3. Your plugin must include a symbol to be used by gorp. The symbol should be declared like this:



   ```golang

   //apifinder is just the name of your plugin

   type apifinder struct {

       Registry    modules.Registry

       Options    []modules.Option

   }

   ```

4. Make sure to export the symbol at the end of your plugin, like so:



   ```golang

   var Inspector apifinder

   ```

 5. Compile your plugin like so:

 

    ```bash

    go build -buildmode=plugin -o gorpmod.so gorpmod.go

    ```

 6. Now you are ready to use your plugin with gorp. 

 

## Addtional Debugging Options



### Injecting Custom Debugger Code



Gorp now allows you to inject code used for automating debugging tasks from the console. To do so do the following:



1) Create a JS files where you will enter your custom code.

2) Add any logic/code you want to your file. 

3) You will need to add any intialization logic inside a function call `gorp()`. Gorp will call `gopr()` on page loads.

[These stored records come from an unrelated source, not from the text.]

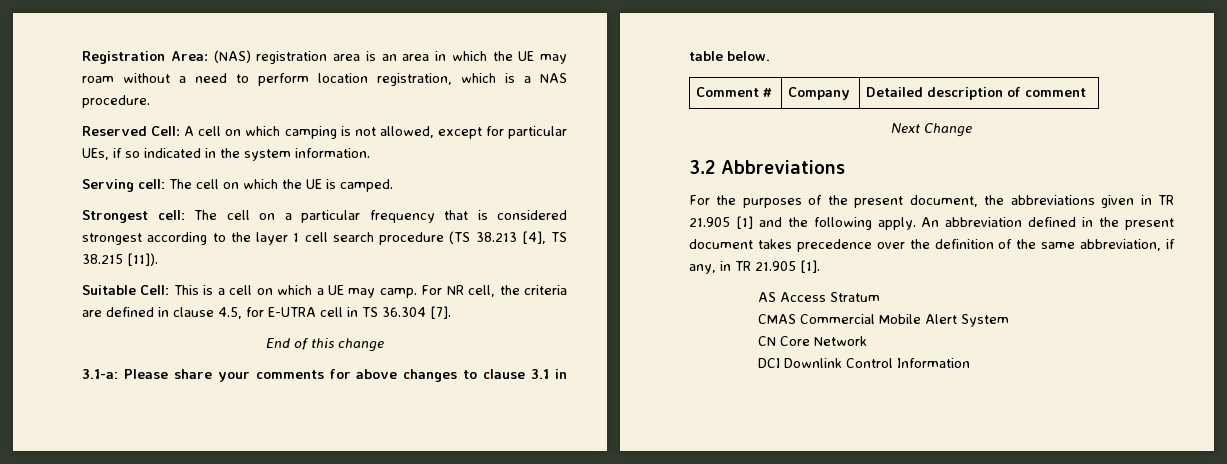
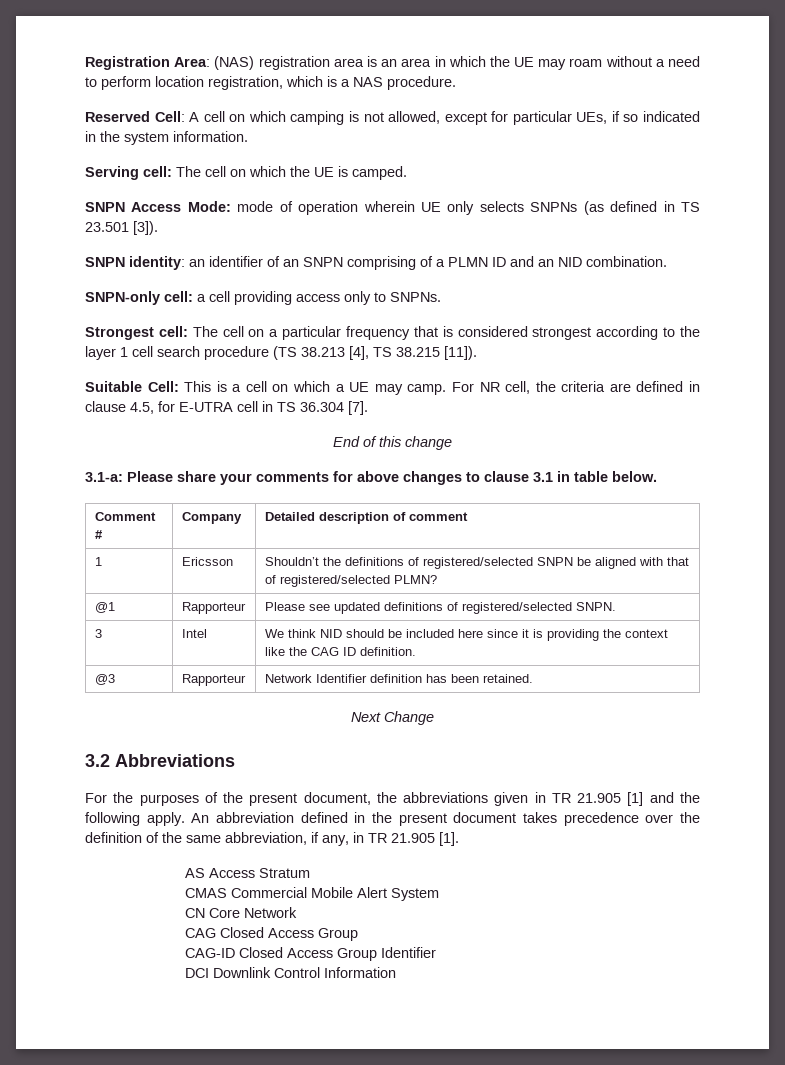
+ SNPN Access Mode: mode of operation wherein UE only selects SNPNs (as defined in TS 23.501 [3]).
+ SNPN identity: an identifier of an SNPN comprising of a PLMN ID and an NID combination.
+ SNPN-only cell: a cell providing access only to SNPNs.
+ 1 | Ericsson | Shouldn’t the definitions of registered/selected SNPN be aligned with that of registered/selected PLMN?
+ @1 | Rapporteur | Please see updated definitions of registered/selected SNPN.
+ 3 | Intel | We think NID should be included here since it is providing the context like the CAG ID definition.
+ @3 | Rapporteur | Network Identifier definition has been retained.
+ CAG Closed Access Group
+ CAG-ID Closed Access Group Identifier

4) Add the following to your `config.yml` file:

    ```

    script:

      path: "/path/to/scripts.js"

    ```

5) Lunch gorp and make use of your functions from the cosole.



### XHR Based Breakpoints



You can now also setup breakpoints based on XHR logic. Let's say you want to pause execution and examine variables when a calls to `/v1/accounts` and `/v1/api_keys` are made by the front end. Simple add the following to your config file to do so:



```yaml

xhrBreakPoints:

  - "/v1/accounts"

  - "/v1/api_keys"

```



## Immediate Needs

- I have not found a JS beautifies and deobfuscation go library yet. Worst-case scenario, I could either write one (kinda of a project of its own) or use node libraries via system calls.



## Todo

 

 - Add a fancy, interactive shell-like CLI. 

 - Rad CLI colors and functions for fancy cli printing

 - Create more plugins for tasks such as:

     - Keep track of values such as user GUIDs and show alarms when certain conditions occur while you explore an application (helpful for finding IDORs).